Temperature drives CO2, and not the other way round, said Bellamy. What he neglected to mention is that this is a two-way process, unless perhaps the laws of physics have been repealed since the 1890s, when Swedish scientist Svante Arrhenius calculated that a doubling of atmospheric CO2 would lead to global temperature increases of 5-6 degrees.

Bellamy, with his training in science, knows this, so his contribution is based on mendacity, not ignorance. “If we actually wanted to double the amount of CO2 in the atmosphere, we’d have to burn all the known gas, all the known oil and one third of all the known coal reserves – we couldn’t actually do it…and that would put the temperature up by at most two degrees centigrade” Bellamy thundered.

As any scientist with a shred of professional integrity will confirm, all we in fact have to do to achieve a doubling of pre-industrial atmospheric CO2 is continue on our current business-as-usual path for another two, three or perhaps four decades. As for temperature magically stopping at 2 degrees C, total bull.

More Bellamy bullshit: “Over the last decade the temperature has not gone up, despite the fact we are pouring more CO2 into the atmosphere…in the last two years the whole of that (0.7 degree) rise in temperature has disappeared – gone!” There then follows some standard garbage about the key role of sun spots.

Of course this isn’t just his theory, it’s the view of “around 34,000 damn good scientists”, bleated Bellamy. Pat Kenny then waved a single sheet of paper at his guest, describing it as data from the IPCC showing the irrefutable link between carbon-driven anthropogenic warming and climate change.

Oddly, none of the thousands of ‘damn good scientists’ Bellamy quotes have published any papers in peer-reviewed scientific journals in the last decade in support of CO2 not being a driver of global temperature increases. Lots of them have, on the other hand, contributed to right wing pro-energy industry publications and think tanks.
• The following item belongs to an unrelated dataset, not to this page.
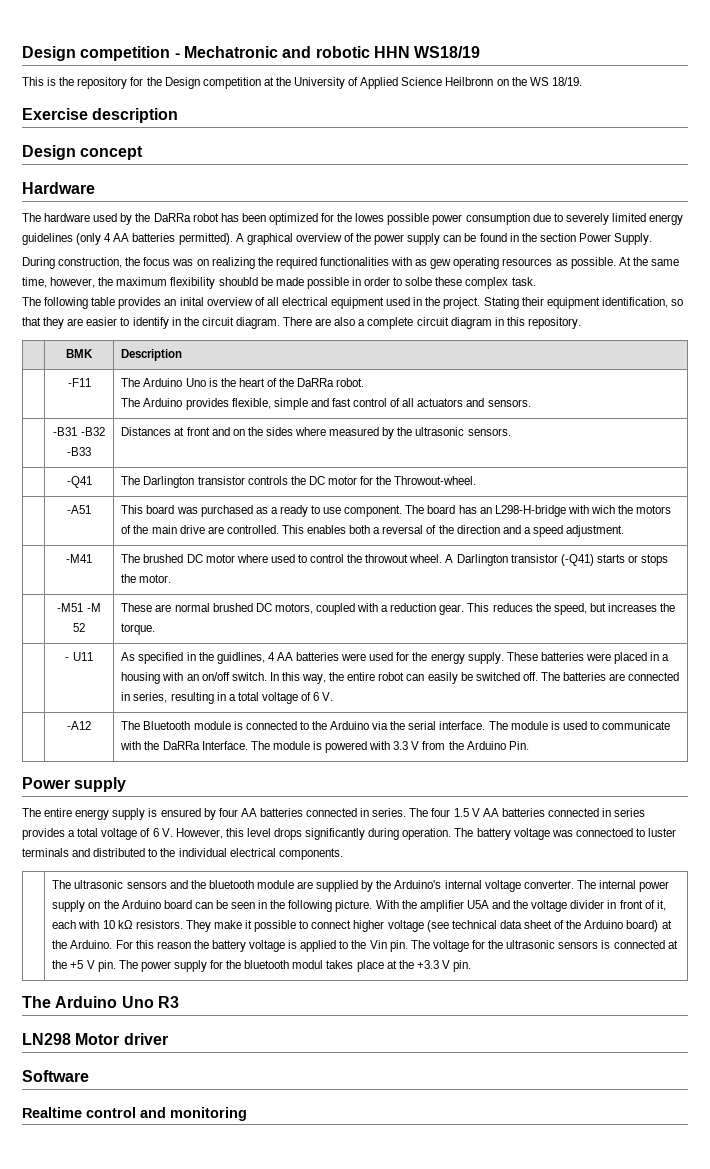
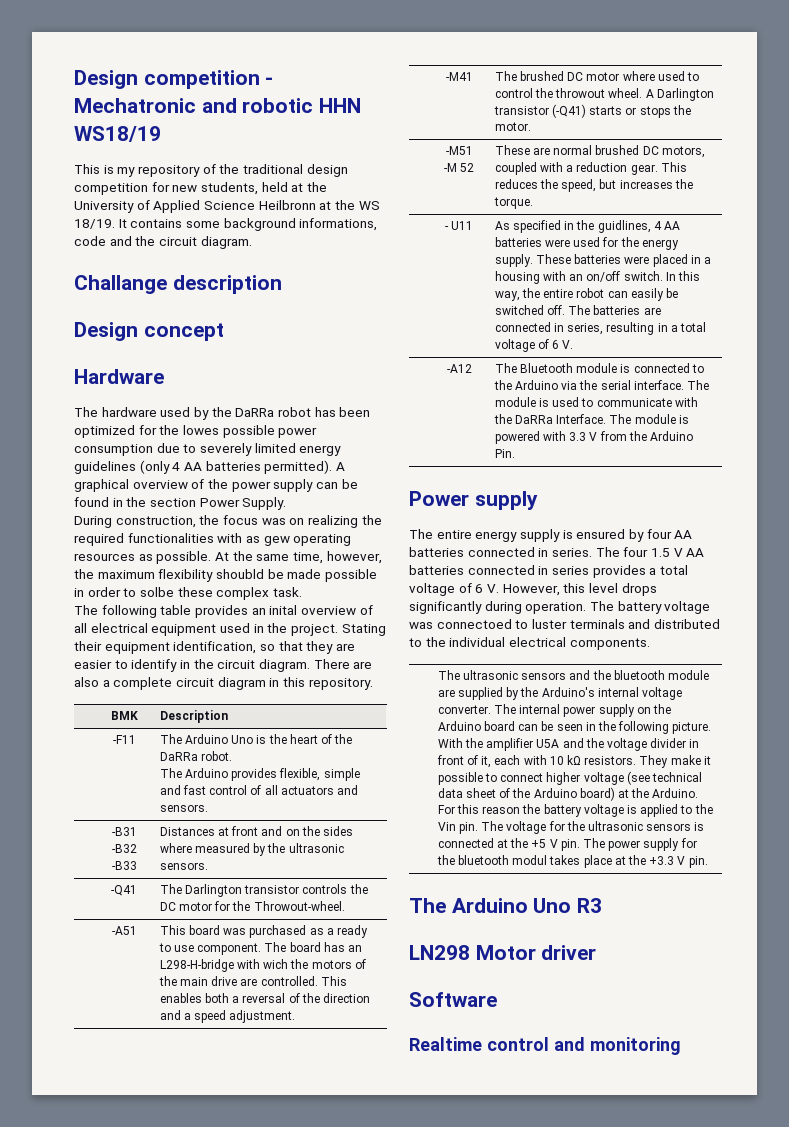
[59,77,261,89] the repository for the Design competition -> [117,164,348,177] [74,182,288,195] my repository of the traditional design competition for new students, held
[496,79,509,86] on -> [319,201,332,210] at
[22,108,88,120] // Exercise -> [118,218,378,231] [74,236,252,249] [74,275,167,294] It contains some background informations, code and the circuit diagram. // Challange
Like Bellamy himself, this group (probably running to the low hundreds worldwide, rather than thousands) are disgraced and discredited within the scientific community. And no, it’s not because they’re “rebels”, it’s simply that they use pseudo-scientific sophistry to spread dangerous misinformation via a gullible mainstream media that feeds on controversy, real or manufactured.

Having opened with a clip from Purple Rain, it’s only fair to leave the last word to Prince:

“We’re all excited
But we don’t know why
Maybe it’s ’cause
We’re all gonna die…”

ThinkOrSwim is a blog by journalist John Gibbons focusing on the inter-related crises involving climate change, sustainability, resource depletion, energy and biodiversity loss
This entry was posted in Global Warming, Habitat/Species, Irish Focus, Nuclear, Sustainability. Bookmark the permalink.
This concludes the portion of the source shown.